Prompt:
Among the entries that follow, locate the line with "subtotal: 10810.00 -> 13409.00" and the line with "balance: 4244.15 -> 5488.86". Output those lines and all lines in between, exactly, minus the pictures.

(Change listing data)
[Start of section]
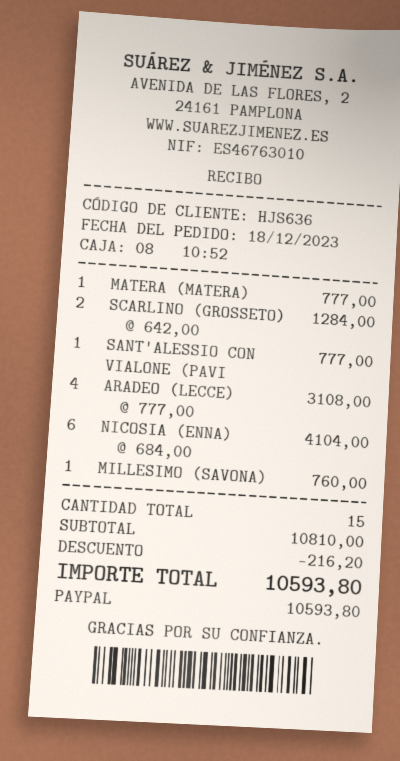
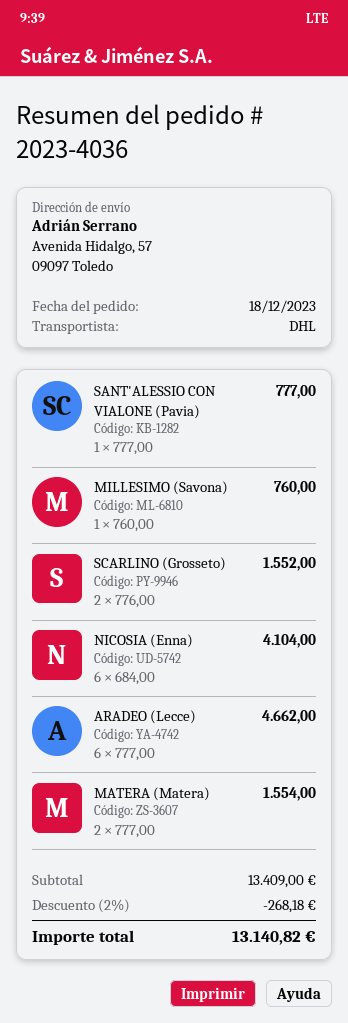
MATERA (MATERA): 1 x 777.00 = 777.00 -> 2 x 777.00 = 1554.00
SCARLINO (GROSSETO): 2 x 642.00 = 1284.00 -> 2 x 776.00 = 1552.00
ARADEO (LECCE): 4 x 777.00 = 3108.00 -> 6 x 777.00 = 4662.00
subtotal: 10810.00 -> 13409.00
discount: 216.20 -> 268.18
total: 10593.80 -> 13140.82

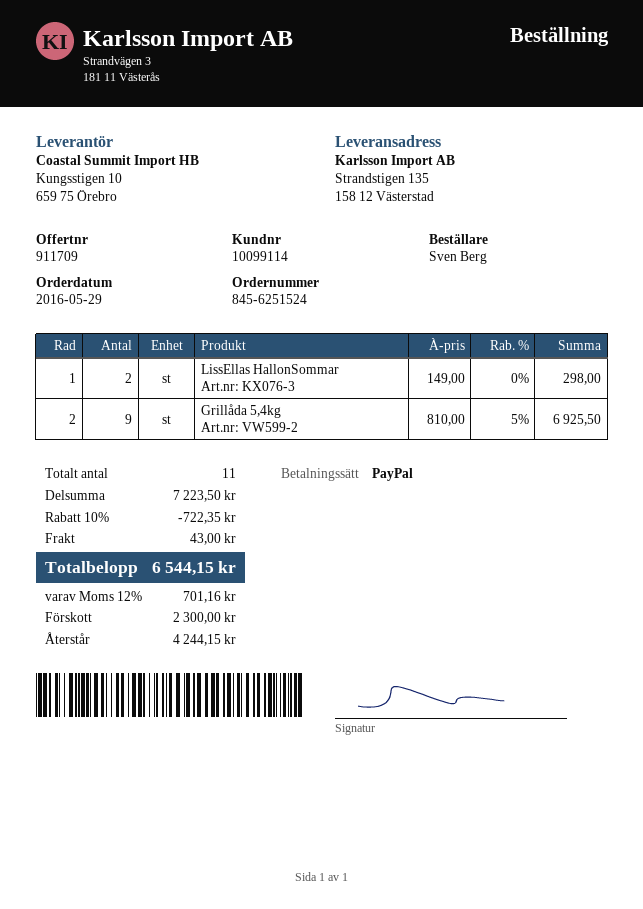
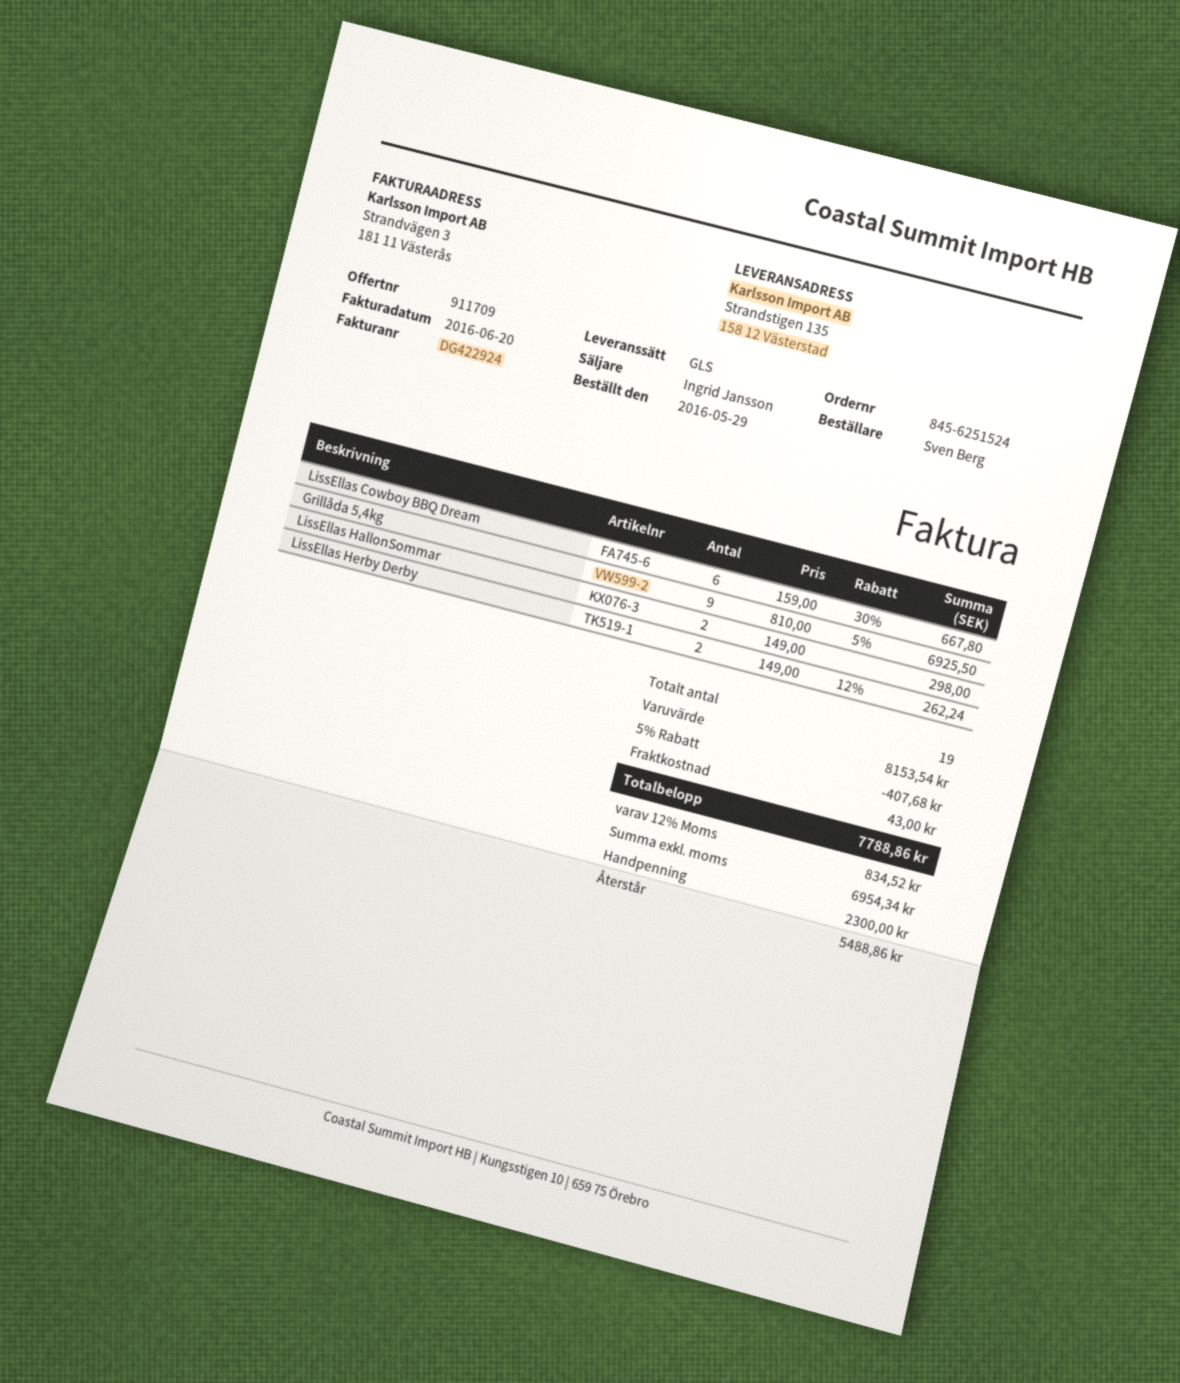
LissEllas Cowboy BBQ Dream: none -> 6 x 159.00 - 30% = 667.80
LissEllas Herby Derby: none -> 2 x 149.00 - 12% = 262.24
total quantity: 11 -> 19
subtotal: 7223.50 -> 8153.54
discount: 10% = 722.35 -> 5% = 407.68
tax: 12% = 701.16 -> 12% = 834.52
total: 6544.15 -> 7788.86
balance: 4244.15 -> 5488.86

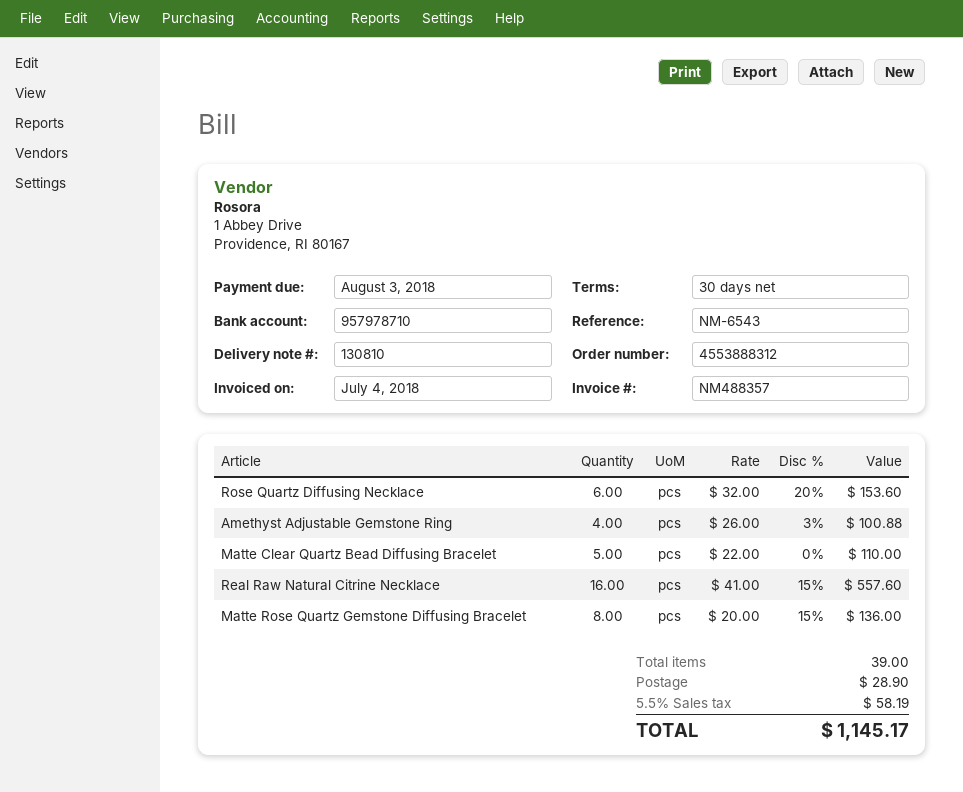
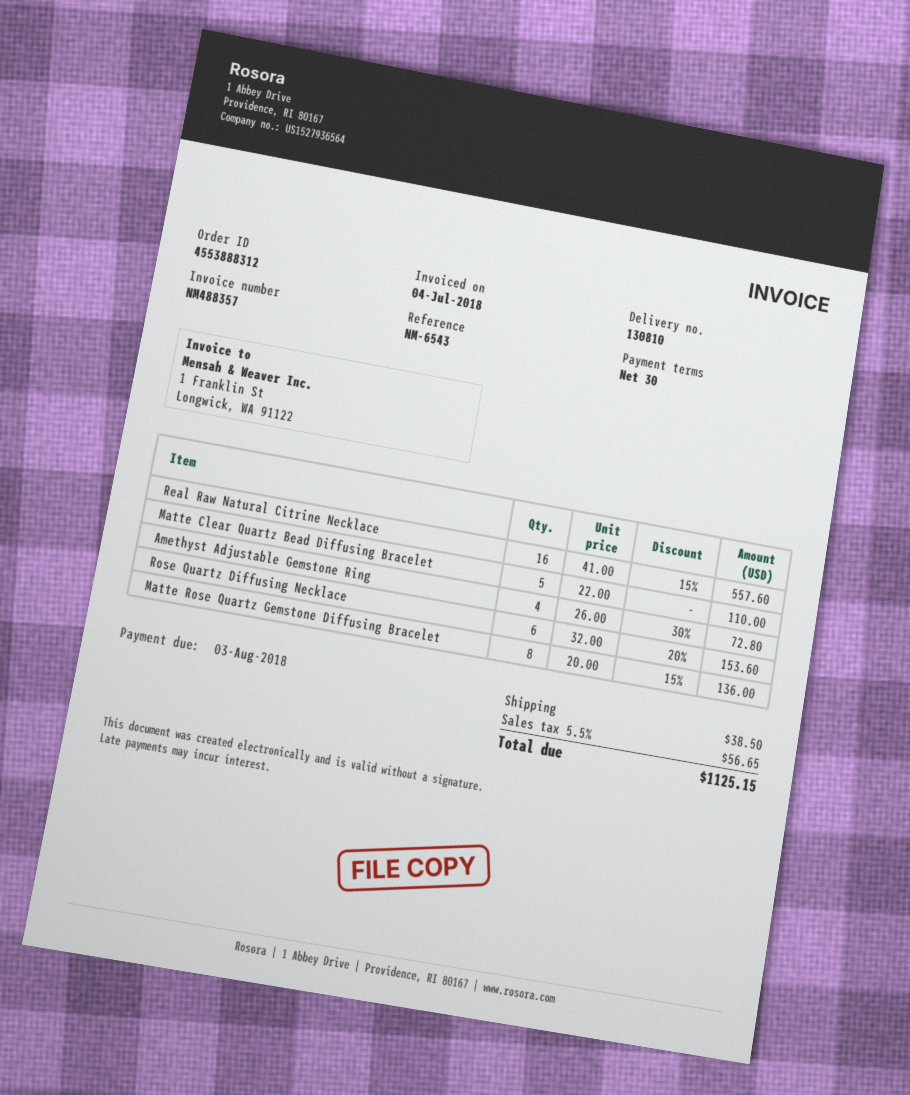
Amethyst Adjustable Gemstone Ring: 4 x 26.00 - 3% = 100.88 -> 4 x 26.00 - 30% = 72.80
shipping: 28.90 -> 38.50
tax: 5.5% = 58.19 -> 5.5% = 56.65
total: 1145.17 -> 1125.15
[End of section]
Answer space:
subtotal: 10810.00 -> 13409.00
discount: 216.20 -> 268.18
total: 10593.80 -> 13140.82

LissEllas Cowboy BBQ Dream: none -> 6 x 159.00 - 30% = 667.80
LissEllas Herby Derby: none -> 2 x 149.00 - 12% = 262.24
total quantity: 11 -> 19
subtotal: 7223.50 -> 8153.54
discount: 10% = 722.35 -> 5% = 407.68
tax: 12% = 701.16 -> 12% = 834.52
total: 6544.15 -> 7788.86
balance: 4244.15 -> 5488.86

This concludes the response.